[Front-end code edit data]
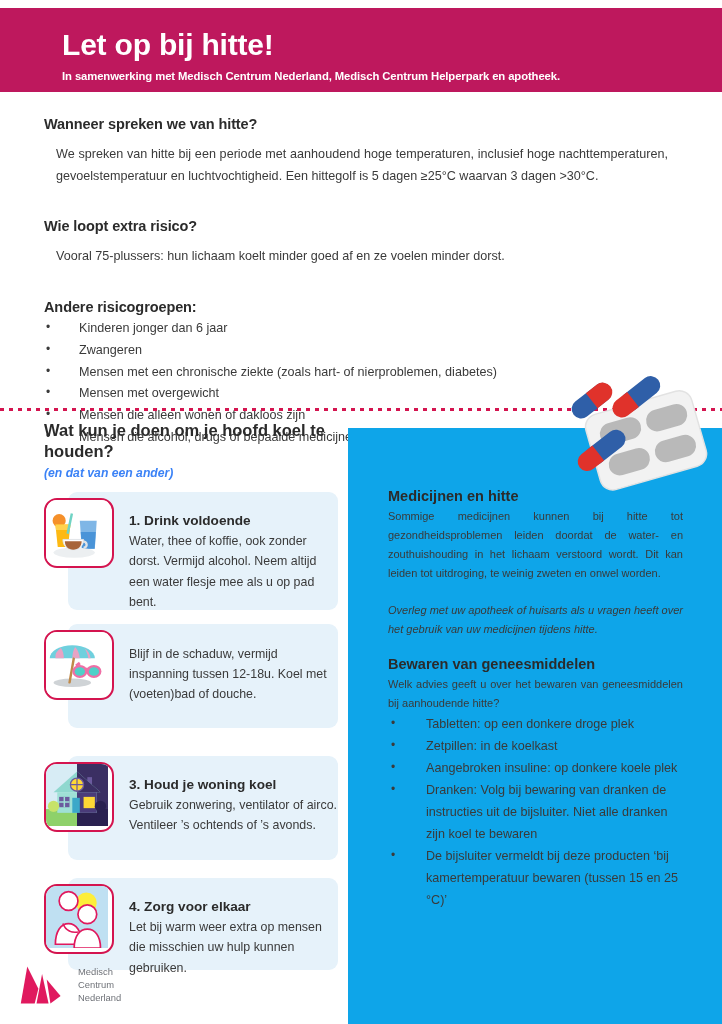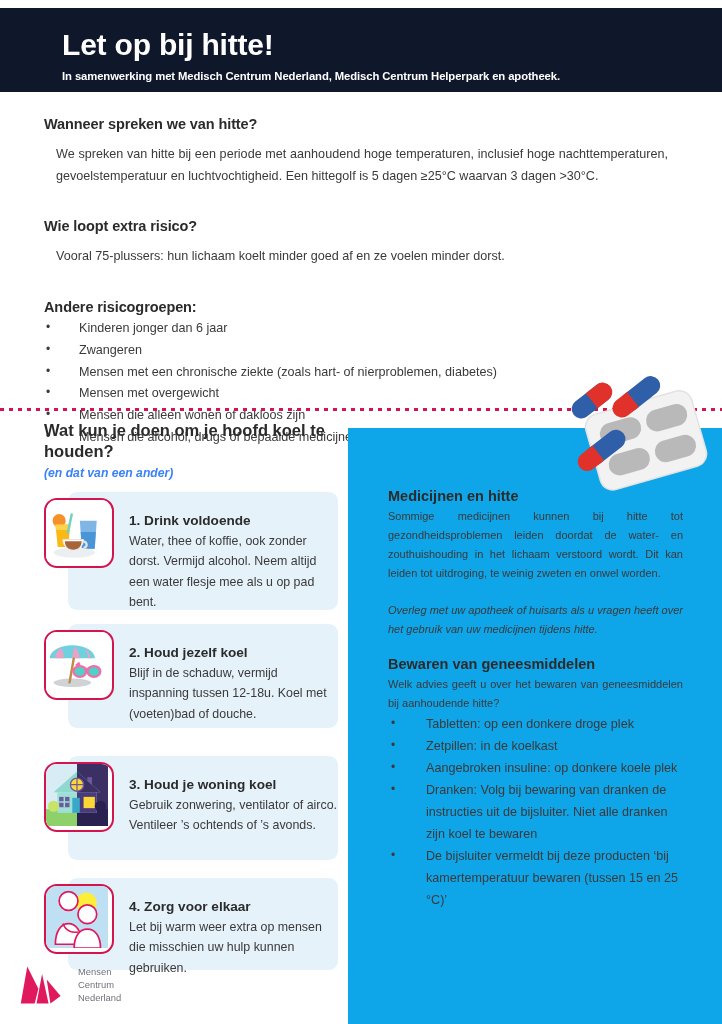--- a/index.html
+++ b/index.html
@@ -16,7 +16,7 @@
   
   .header{
     position:absolute;left:0;top:8px;width:722px;height:84px;
-    background:#0f172a;
+    background:#be185d;
   }
   .header-title{
     position:absolute;left:62px;top:20px;

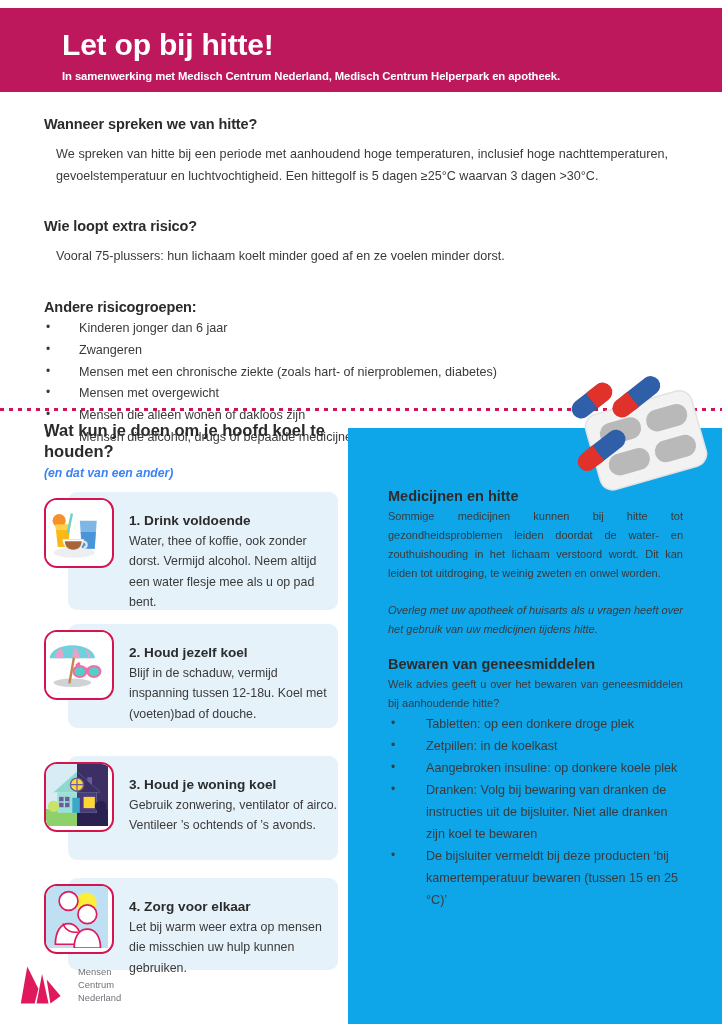--- a/index.html
+++ b/index.html
@@ -243,7 +243,6 @@
         </svg>
       </div>
       <div class="card-text">
-        <p class="card-title">2. Houd jezelf koel</p>
         <p class="card-desc">Blijf in de schaduw, vermijd inspanning tussen 12-18u. Koel met (voeten)bad of douche.</p>
       </div>
     </div>

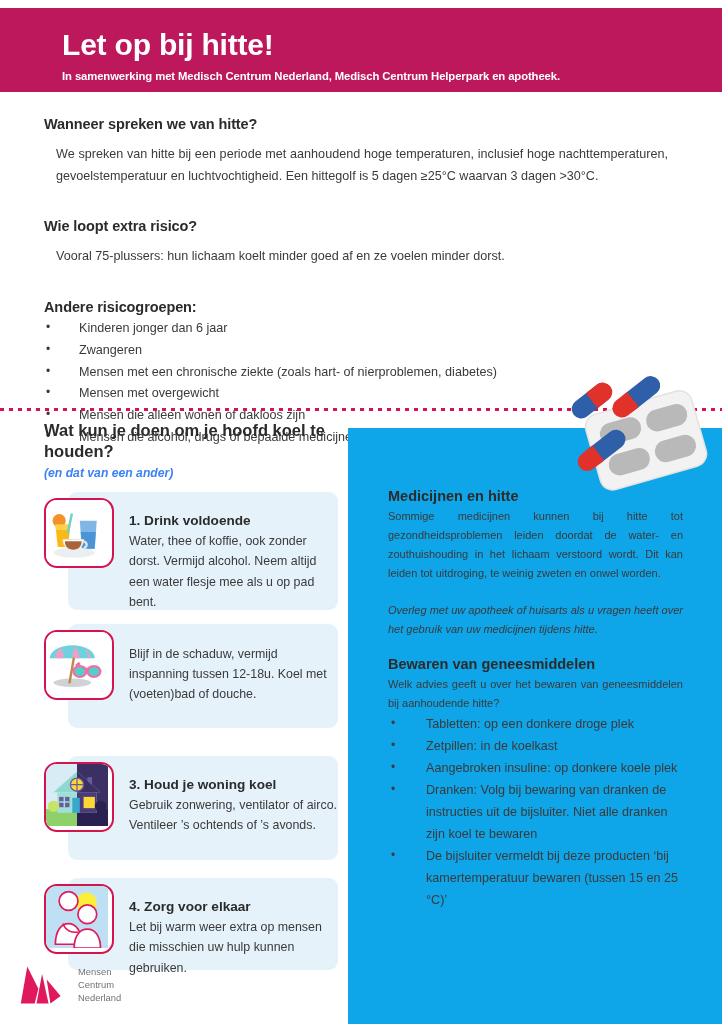--- a/index.html
+++ b/index.html
@@ -303,7 +303,7 @@
       <path d="M35 42 L31 16 L46 34 Z" fill="#e0195e"></path>
     </svg>
     <div class="logo-txt">
-      <div>Mensen</div>
+      <div>Medisch</div>
       <div>Centrum</div>
       <div>Nederland</div>
     </div>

*TASK TO COMPLETE:* Exactly the lines from the line that contains "position:absolute;left:0;top:8px;width:722px;height:84px;" through the last line above, and no other lines, must be output, with pictures excluded.

*RESULT OF THIS EXERCISE:*
     position:absolute;left:0;top:8px;width:722px;height:84px;
-    background:#0f172a;
+    background:#be185d;
   }
   .header-title{
     position:absolute;left:62px;top:20px;

--- a/index.html
+++ b/index.html
@@ -243,7 +243,6 @@
         </svg>
       </div>
       <div class="card-text">
-        <p class="card-title">2. Houd jezelf koel</p>
         <p class="card-desc">Blijf in de schaduw, vermijd inspanning tussen 12-18u. Koel met (voeten)bad of douche.</p>
       </div>
     </div>

--- a/index.html
+++ b/index.html
@@ -303,7 +303,7 @@
       <path d="M35 42 L31 16 L46 34 Z" fill="#e0195e"></path>
     </svg>
     <div class="logo-txt">
-      <div>Mensen</div>
+      <div>Medisch</div>
       <div>Centrum</div>
       <div>Nederland</div>
     </div>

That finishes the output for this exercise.